Maurizio Acerbo è il successore di Paolo Ferrero alla guida di Rifondazione comunista. E vuole fare come in Catalogna: costruire un soggetto unitario e alternativo al Pd. Il Prc? «Rimaniamo la rete di militanti più diffusa e capillare del Paese»

«Da noi non cediamo lo scettro, piuttosto la bicicletta per pedalare in salita», sorride Maurizio Acerbo. Da pochi giorni è stato eletto segretario di Rifondazione comunista, in un clima pacifico e con un ampio consenso, e con una sinistra unitaria da costruire. È venuto a trovarci in redazione, di buonumore come sempre.

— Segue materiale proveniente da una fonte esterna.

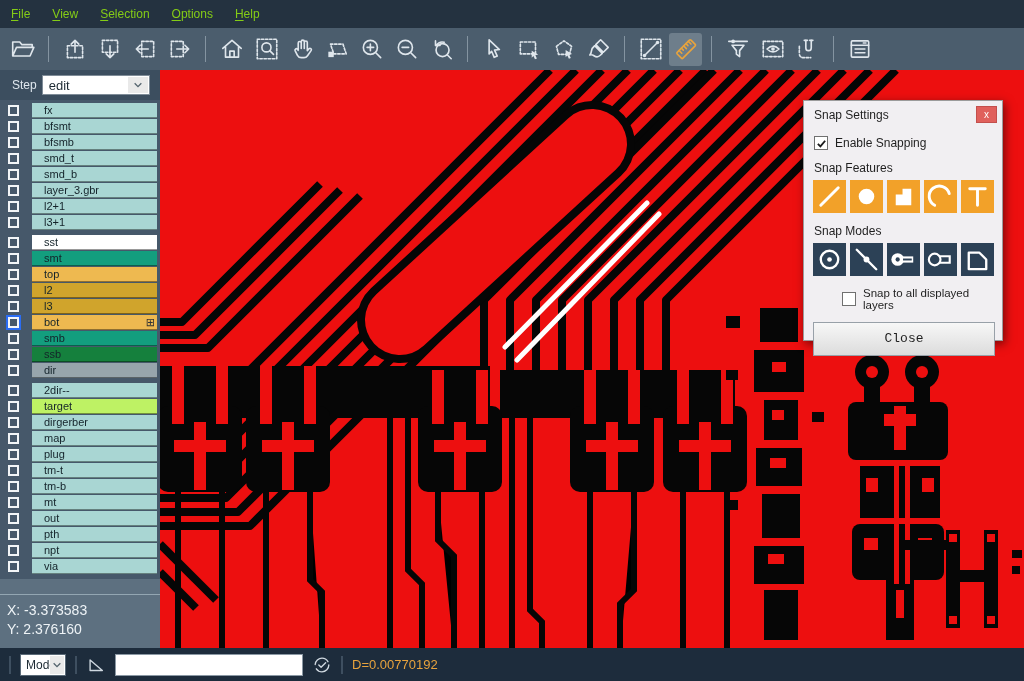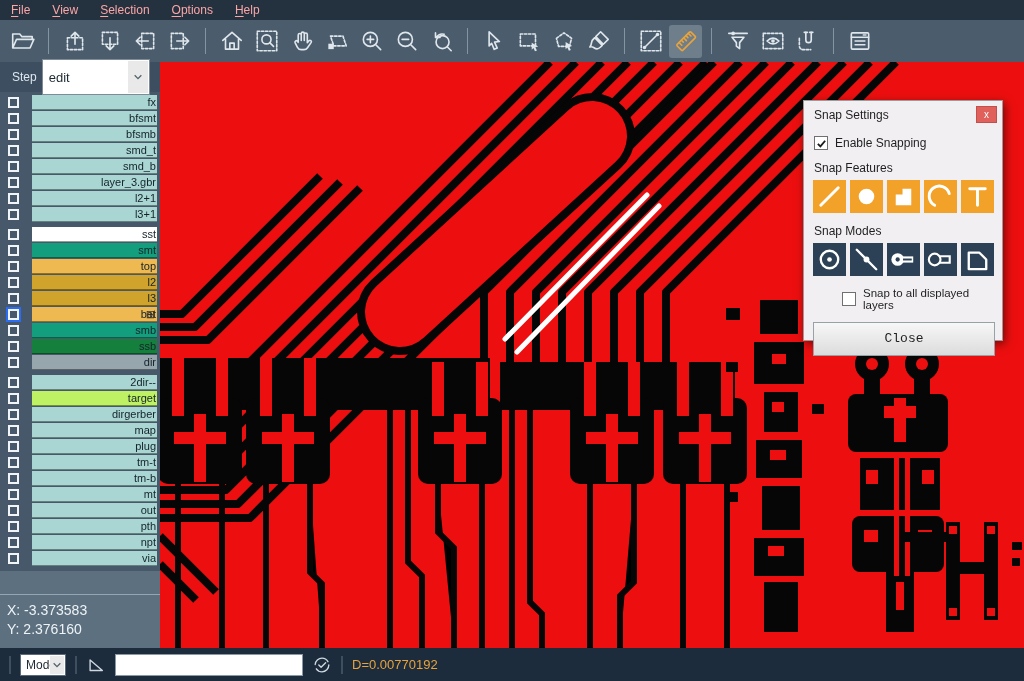--- a/index.html
+++ b/index.html
@@ -1,50 +1,50 @@
 <!DOCTYPE html>
 <html><head>
 <meta charset="utf-8">
 <style>
   * { box-sizing: border-box; margin: 0; padding: 0; }
   html,body { width:1024px; height:681px; overflow:hidden; }
   body { font-family:"Liberation Sans", sans-serif; background:#1d2c3c; position:relative; }
   .app { position:absolute; inset:0; width:1024px; height:681px; display:flex; flex-direction:column; }
 
   
-  .menu-bar { height:20px; background:#243240; color:#fca5a5; display:flex; align-items:center; font-size:12px; flex:0 0 auto; }
+  .menu-bar { height:28px; background:#243240; color:#84cc16; display:flex; align-items:center; font-size:12px; flex:0 0 auto; }
   .menu-item { padding:2px 11px 3px; cursor:default; }
   .menu-item u { text-underline-offset:2px; }
 
   
   .toolbar { height:42px; background:#4b5d6d; display:flex; align-items:center; padding:0 5px; flex:0 0 auto; }
   .tool-btn { width:33px; height:33px; display:flex; align-items:center; justify-content:center; border-radius:3px; margin:0 1px; }
   .tool-btn.active { background:#6e7e8b; }
   .tool-btn svg { width:26px; height:26px; stroke:#dfe6ec; fill:none; stroke-width:1.5; stroke-linecap:round; stroke-linejoin:round; }
   .tool-btn.active svg { stroke:#e8a33d; }
   .tool-sep { width:1px; height:26px; background:#8494a1; margin:0 8px; flex:0 0 auto; }
 
   
   .main { flex:1; display:flex; min-height:0; }
 
   
   .sidebar { width:160px; background:#46586a; display:flex; flex-direction:column; flex:0 0 auto; }
   .step-row { height:30px; background:#3c4e5f; display:flex; align-items:center; padding:0 10px; gap:5px; flex:0 0 auto; }
   .step-label { color:#dfe7ee; font-size:12px; padding-left:2px; }
-  .step-select { flex:1; height:36px; background:#ffffff; border:1px solid #7f8c98; display:flex; align-items:center; font-size:13px; color:#1d2a33; padding-left:6px; position:relative; }
+  .step-select { flex:1; height:20px; background:#ffffff; border:1px solid #7f8c98; display:flex; align-items:center; font-size:13px; color:#1d2a33; padding-left:6px; position:relative; }
   .step-select .chev { position:absolute; right:1px; top:1px; bottom:1px; width:20px; background:#e9e9e9; display:flex; align-items:center; justify-content:center; }
   .chev svg { width:10px; height:8px; stroke:#55656f; fill:none; stroke-width:1.6; }
 
   .layer-list { padding-top:3px; }
   .layer-group { margin-bottom:5px; }
   .layer-row { display:flex; height:15px; margin-bottom:1px; align-items:center; }
   .cbx-cell { width:27px; display:flex; align-items:center; justify-content:center; flex:0 0 auto; }
   .cbx { width:11px; height:11px; border:2px solid #f2f5f7; background:transparent; }
   .cbx.sel { outline:2px solid #2a6df4; }
-  .name-cell { flex:1; margin-left:5px; margin-right:3px; font-size:11px; line-height:14px; padding:0 1px; color:#14232a; position:relative; border-bottom:1px solid rgba(0,0,0,.4); white-space:nowrap; overflow:hidden;text-align:right; }
+  .name-cell { flex:1; margin-left:5px; margin-right:3px; font-size:11px; line-height:14px; padding:0 12px; color:#14232a; position:relative; border-bottom:1px solid rgba(0,0,0,.4); white-space:nowrap; overflow:hidden; }
   .grid-glyph { position:absolute; right:2px; top:0; font-size:11px; color:#333; }
 
   .sidebar-bottom { flex:1; background:#5d7080; display:flex; flex-direction:column; justify-content:flex-end; }
   .coords { border-top:1px solid #93a6b2; padding:6px 7px 9px; color:#eef3f6; font-size:14px; line-height:1.35; }
 
   
   .canvas-wrap { position:relative; flex:1; background:#000; overflow:hidden; }
   .canvas-wrap svg.board { display:block; }
 
   

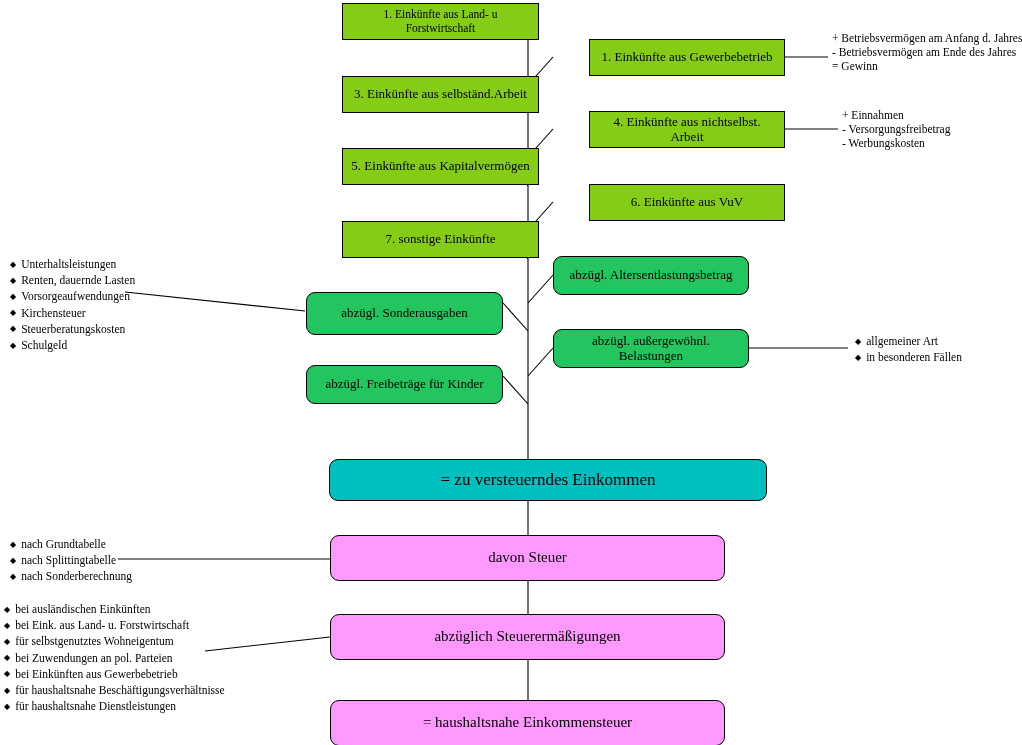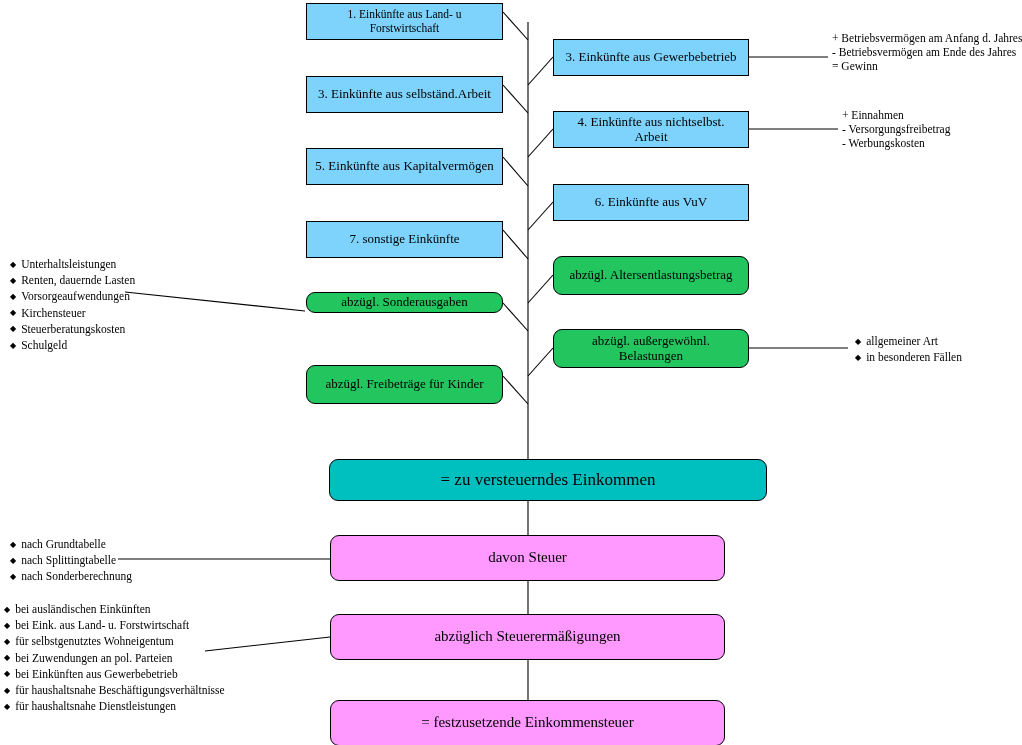--- a/index.html
+++ b/index.html
@@ -34,23 +34,24 @@
     text-align: center;
     border: 1px solid #000000;
     line-height: 1.15;
     z-index: 3;
   }
   .node-label {
     display: block;
     padding: 0 6px;
   }
   .green {
-    background: #7dd3fc;
+    background: #84cc16;
     border-radius: 0;
     font-size: 13px;
+    margin-left: 36px;
   }
   .green.small {
     font-size: 11.5px;
   }
   .orange {
     background: #22c55e;
     border-radius: 9px;
     font-weight: normal;
     font-size: 13px;
   }
@@ -137,32 +138,32 @@
 
   <div class="node green" style="left:306px; top:148px; width:197px; height:37px;">
     <span class="node-label">5. Einkünfte aus Kapitalvermögen</span>
   </div>
 
   <div class="node green" style="left:306px; top:221px; width:197px; height:37px;text-align:right;">
     <span class="node-label">7. sonstige Einkünfte</span>
   </div>
 
   <div class="node green" style="left:553px; top:39px; width:196px; height:37px;">
-    <span class="node-label">3. Einkünfte aus Gewerbebetrieb</span>
+    <span class="node-label">1. Einkünfte aus Gewerbebetrieb</span>
   </div>
 
   <div class="node green" style="left:553px; top:111px; width:196px; height:37px;justify-content:flex-end;">
     <span class="node-label">4. Einkünfte aus nichtselbst. Arbeit</span>
   </div>
 
   <div class="node green" style="left:553px; top:184px; width:196px; height:37px;">
     <span class="node-label">6. Einkünfte aus VuV</span>
   </div>
 
-  <div class="node orange" style="left:306px; top:292px; width:197px; height:21px;">
+  <div class="node orange" style="left:306px; top:292px; width:197px; height:43px;">
     <span class="node-label">abzügl. Sonderausgaben</span>
   </div>
 
   <div class="node orange" style="left:306px; top:365px; width:197px; height:39px;">
     <span class="node-label">abzügl. Freibeträge für Kinder</span>
   </div>
 
   <div class="node orange" style="left:553px; top:256px; width:196px; height:39px;">
     <span class="node-label">abzügl. Altersentlastungsbetrag</span>
   </div>
@@ -177,21 +178,21 @@
 
   <div class="node magenta" style="left:330px; top:535px; width:395px; height:46px;">
     <span class="node-label">davon Steuer</span>
   </div>
 
   <div class="node magenta" style="left:330px; top:614px; width:395px; height:46px;font-family:Liberation Serif, serif;">
     <span class="node-label">abzüglich Steuerermäßigungen</span>
   </div>
 
   <div class="node magenta" style="left:330px; top:700px; width:395px; height:46px;">
-    <span class="node-label">= festzusetzende Einkommensteuer</span>
+    <span class="node-label">= haushaltsnahe Einkommensteuer</span>
   </div>
 
   <div class="annot plain" style="left:832px; top:31px;">
     <span class="row">+ Betriebsvermögen am Anfang d. Jahres</span>
     <span class="row">- Betriebsvermögen am Ende des Jahres</span>
     <span class="row">= Gewinn</span>
   </div>
 
   <div class="annot plain" style="left:842px; top:108px;">
     <span class="row">+ Einnahmen</span>

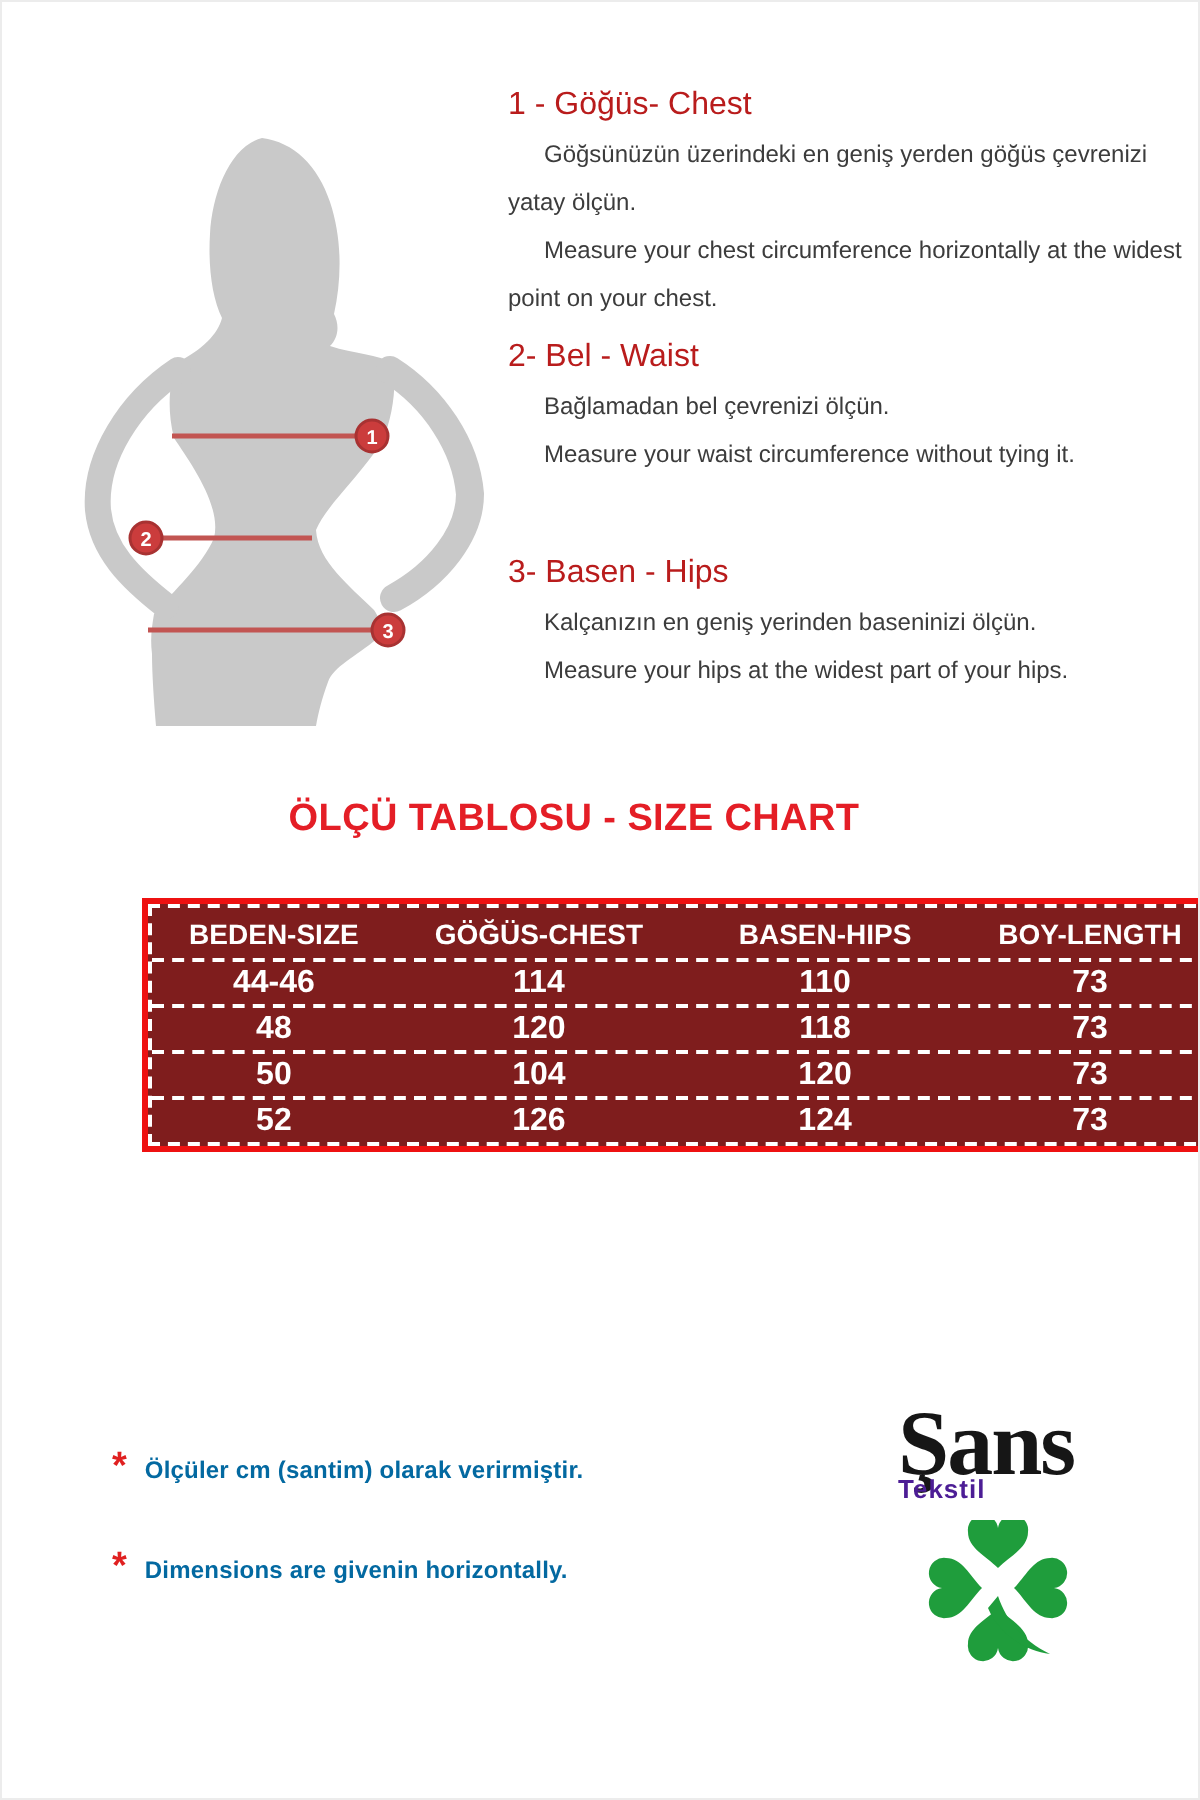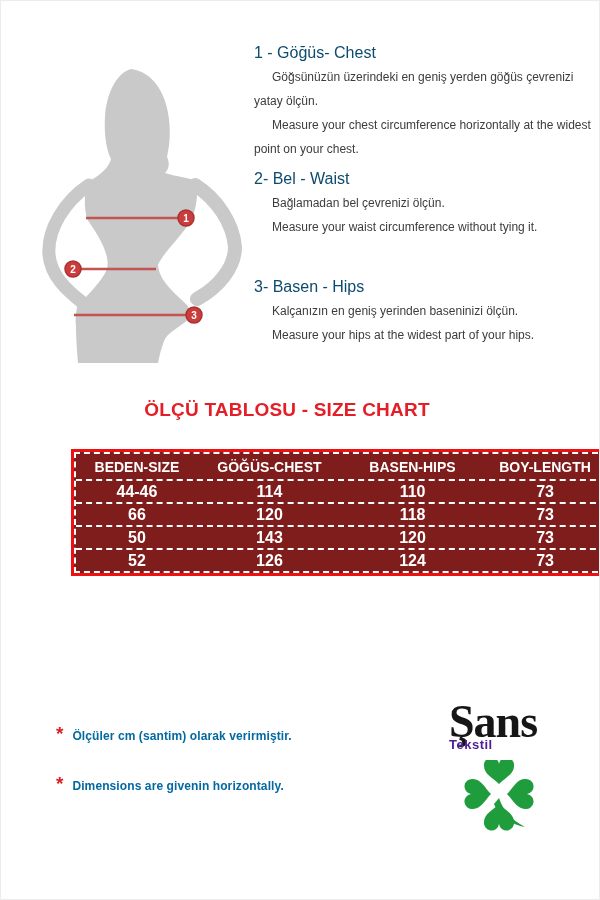--- a/index.html
+++ b/index.html
@@ -5,21 +5,21 @@
   html,body{margin:0;padding:0;background:#ffffff;}
   .page{
     position:relative;width:600px;height:900px;background:#ffffff;overflow:hidden;
     font-family:"Liberation Sans", sans-serif;
     box-sizing:border-box;border:1px solid #ececec;
   }
   
   .figure-wrap{position:absolute;left:30px;top:60px;width:220px;height:330px;}
   
   .m-section{position:absolute;left:253px;width:345px;line-height:24px;}
-  .m-section .m-head{font-size:16px;color:#0c4a6e;}
+  .m-section .m-head{font-size:16px;color:#b91c1c;}
   .m-section p{margin:0;font-size:12px;color:#3c3c3c;text-indent:18px;}
   .sec-1{top:40px;}
   .sec-2{top:166px;}
   .sec-3{top:274px;}
   
   .chart-title{
     position:absolute;left:16px;top:398px;width:540px;text-align:center;
     font-size:19px;font-weight:bold;color:#e41e26;letter-spacing:.2px;
   }
   .size-table{
@@ -123,28 +123,28 @@
         <div>BASEN-HIPS</div>
         <div>BOY-LENGTH</div>
       </div>
       <div class="t-row body">
         <div>44-46</div>
         <div>114</div>
         <div>110</div>
         <div>73</div>
       </div>
       <div class="t-row body">
-        <div>66</div>
+        <div>48</div>
         <div>120</div>
         <div>118</div>
         <div>73</div>
       </div>
       <div class="t-row body">
         <div>50</div>
-        <div>143</div>
+        <div>104</div>
         <div>120</div>
         <div>73</div>
       </div>
       <div class="t-row body">
         <div>52</div>
         <div>126</div>
         <div>124</div>
         <div>73</div>
       </div>
     </div>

Ha riattaccato il telefono appena arrivato dicendo al suo interlocutore: «Ti lascio, sono arrivato nell’unica rivista di sinistra in Italia». Gli abbiamo fatto molte domande, eccone alcune.
Dopo 9 anni e in un Paese che si è trasformato sotto gli occhi di tutti, che partito ti lascia Paolo Ferrero?
Un partito che ha resistito ad anni di oscuramento mediatico, che ha tenuto la linea decisa nel 2008, di alternativa al Partito democratico che stava per nascere, avendo intuito che la mutazione genetica era oramai definitiva. E che ha fatto una lunga traversata nel deserto. Quelli che sono rimasti sono dei veri resistenti.
Ma è un partito che è rimasto fuori dal Parlamento e da molte amministrazioni locali.
Sì, ma sappi che, nonostante le nostre scelte ci abbiano portato a perdere la rappresentanza, rimaniamo la rete di militanti più diffusa e capillare del Paese.
Oscurati dai media, dici. Ma l’impressione è che anche all’interno della sinistra abbiate sofferto un certo isolamento. Mette imbarazzo la falce e martello?
Sicuramente c’è un’idea diffusa, anche tra le persone che la pensano come noi sui temi concreti, che la parola “comunista” sia impronunciabile. Ma il problema vero è stato soprattutto una forte tendenza a rifiutare la centralità del sociale. Penso, però, che questa fase sia ormai superata, adesso c’è la consapevolezza che le difficoltà della sinistra politica sono le stesse della politica sociale. Se davanti a un appuntamento come il vertice Ue del 25 marzo non si riesce a portare più di qualche migliaia di persone in piazza il problema non può essere solo che la sinistra radicale è fuori dal Parlamento. Quindici anni fa saremmo stati in 100 o 200mila.